• [Task]: Copy each line below that has "image".

• [Input data]:
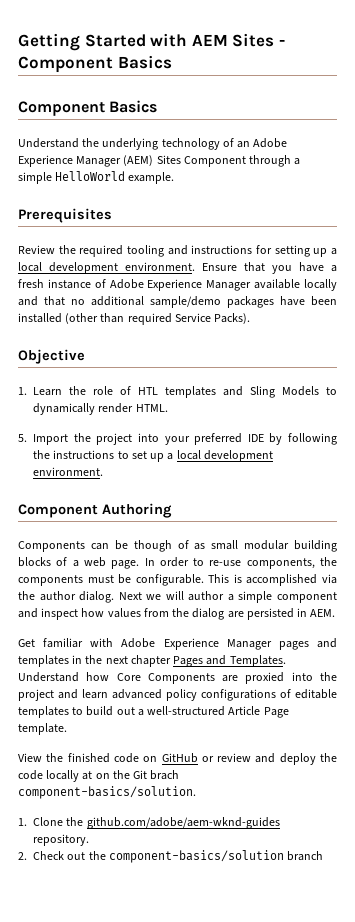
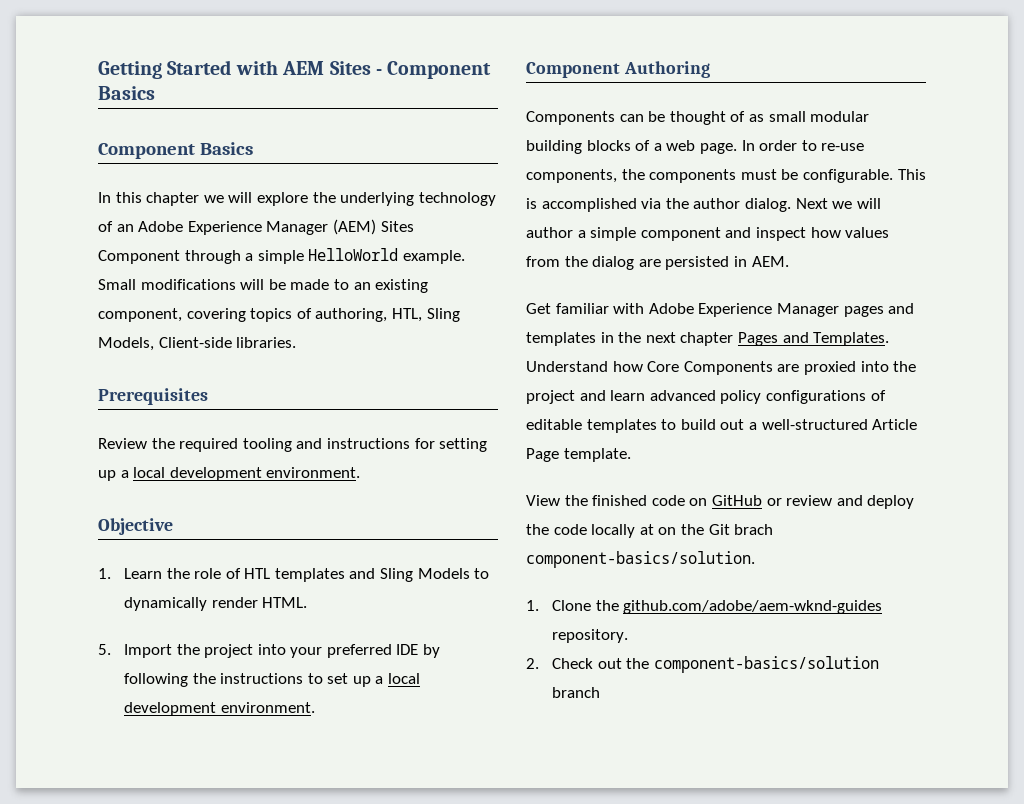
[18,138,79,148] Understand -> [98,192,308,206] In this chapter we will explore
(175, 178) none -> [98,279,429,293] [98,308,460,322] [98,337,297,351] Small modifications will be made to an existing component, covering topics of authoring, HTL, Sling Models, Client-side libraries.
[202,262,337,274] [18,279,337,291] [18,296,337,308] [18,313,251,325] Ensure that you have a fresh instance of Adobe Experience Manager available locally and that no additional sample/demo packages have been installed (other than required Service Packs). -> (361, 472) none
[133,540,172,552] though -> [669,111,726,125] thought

---

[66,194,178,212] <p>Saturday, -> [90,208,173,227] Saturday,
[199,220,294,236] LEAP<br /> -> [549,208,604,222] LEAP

...

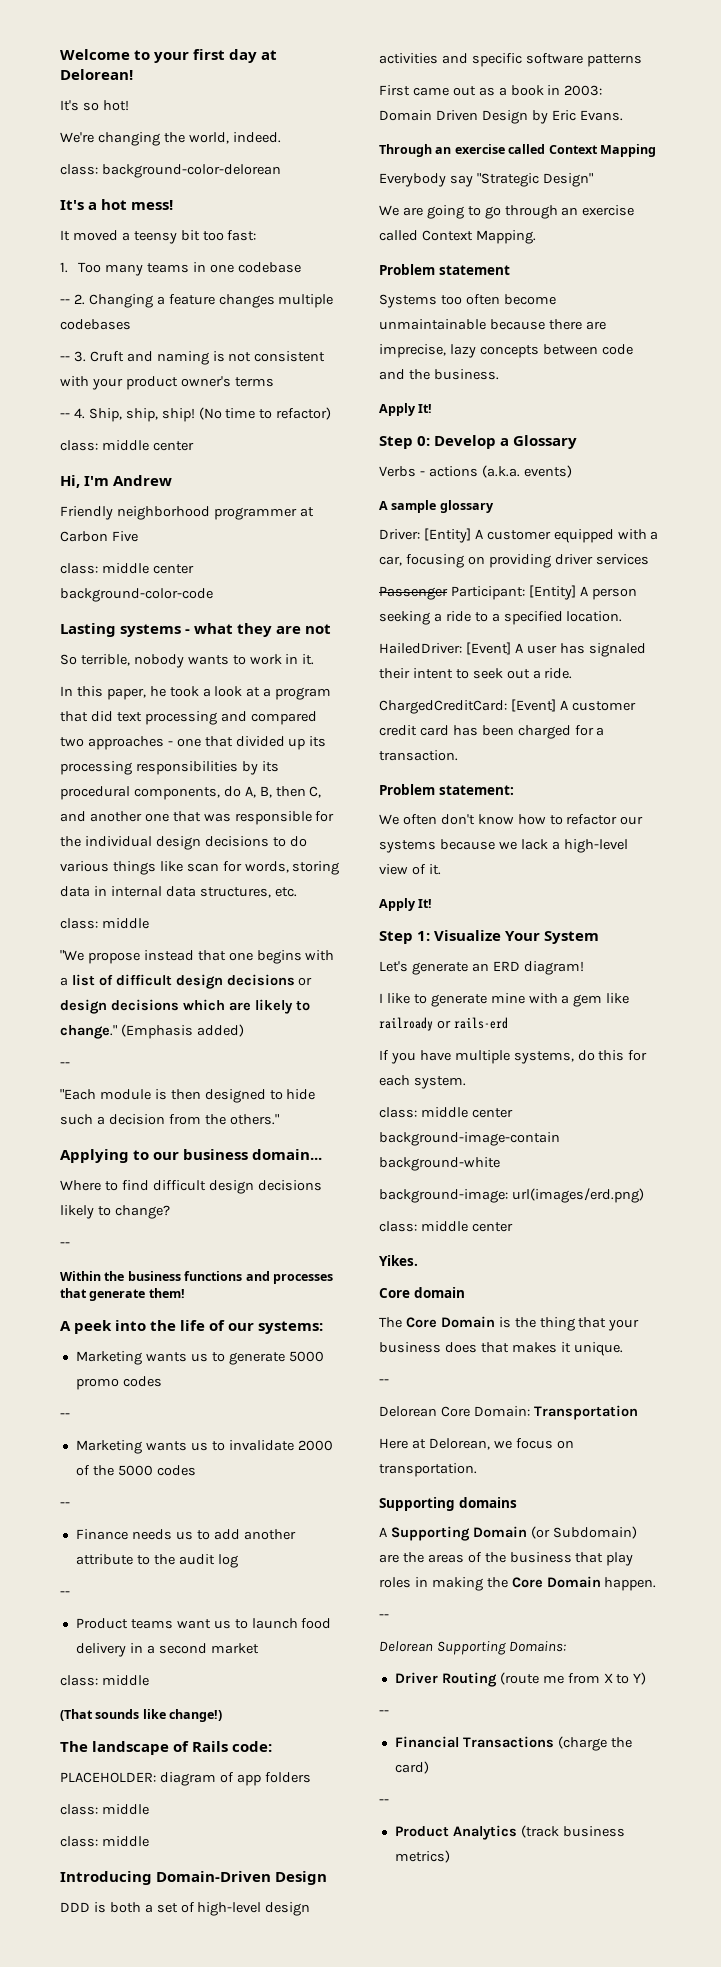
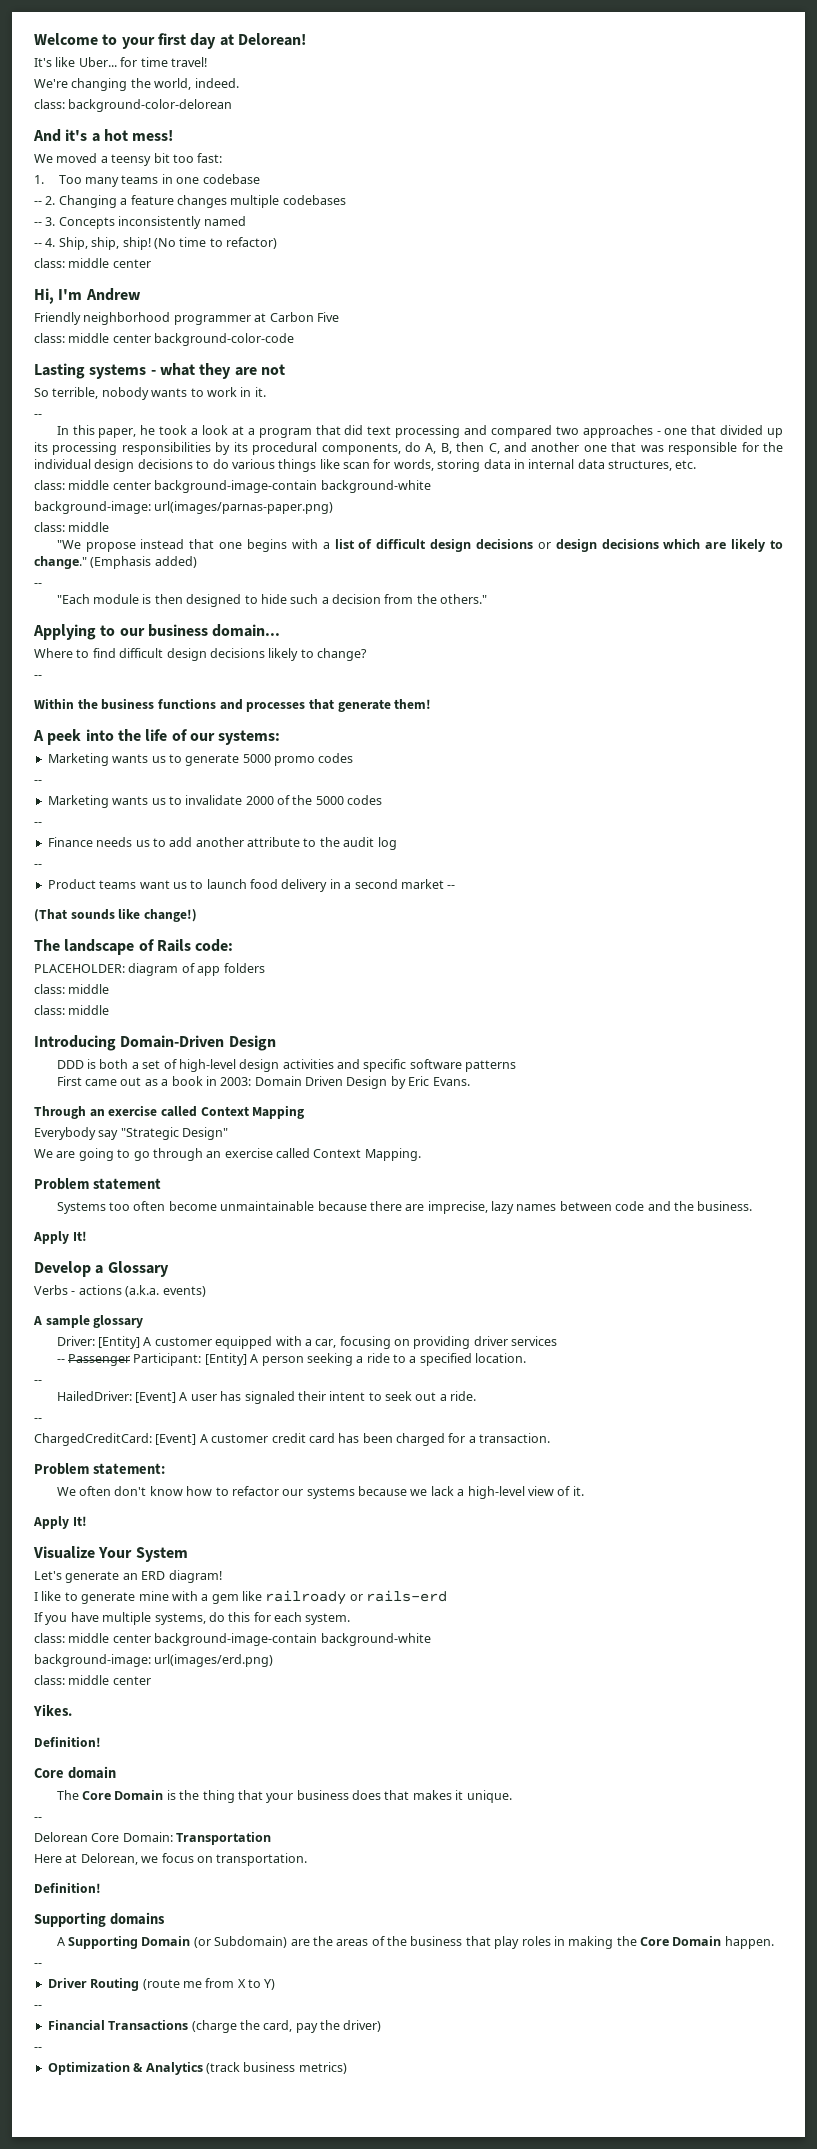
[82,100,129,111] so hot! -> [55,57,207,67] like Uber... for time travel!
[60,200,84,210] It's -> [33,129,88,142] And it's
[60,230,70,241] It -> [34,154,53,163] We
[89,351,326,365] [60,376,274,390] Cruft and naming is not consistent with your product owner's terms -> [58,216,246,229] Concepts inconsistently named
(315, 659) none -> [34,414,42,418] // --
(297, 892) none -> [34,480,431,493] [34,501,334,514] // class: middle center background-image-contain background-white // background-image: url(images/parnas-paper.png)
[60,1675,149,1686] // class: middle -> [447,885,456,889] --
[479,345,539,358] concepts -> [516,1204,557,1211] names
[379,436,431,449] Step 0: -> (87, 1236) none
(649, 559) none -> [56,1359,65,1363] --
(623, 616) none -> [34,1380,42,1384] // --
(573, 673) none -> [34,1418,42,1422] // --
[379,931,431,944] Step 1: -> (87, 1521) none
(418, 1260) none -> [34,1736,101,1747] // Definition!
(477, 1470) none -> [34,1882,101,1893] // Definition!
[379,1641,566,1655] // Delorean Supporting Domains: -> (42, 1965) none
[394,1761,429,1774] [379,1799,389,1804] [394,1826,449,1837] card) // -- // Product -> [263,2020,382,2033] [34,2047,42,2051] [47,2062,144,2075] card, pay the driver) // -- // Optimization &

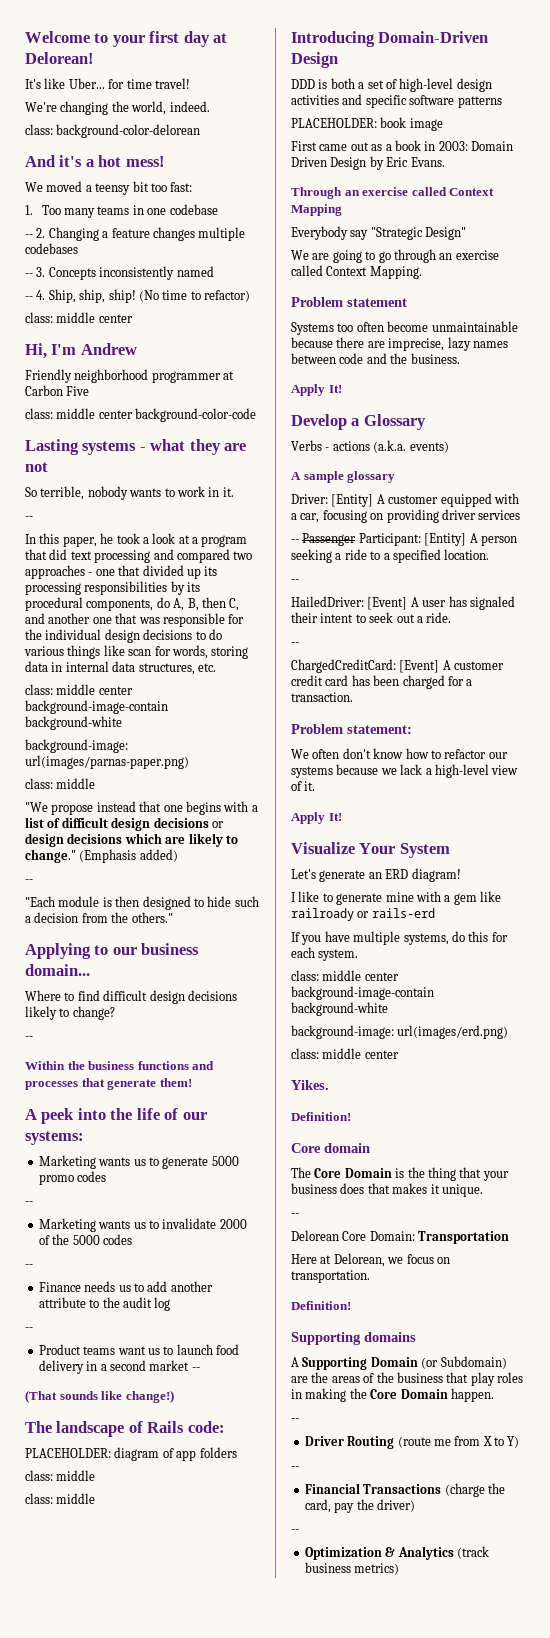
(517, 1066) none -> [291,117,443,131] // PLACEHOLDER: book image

• [Output for this task]:
(297, 892) none -> [34,480,431,493] [34,501,334,514] // class: middle center background-image-contain background-white // background-image: url(images/parnas-paper.png)
(517, 1066) none -> [291,117,443,131] // PLACEHOLDER: book image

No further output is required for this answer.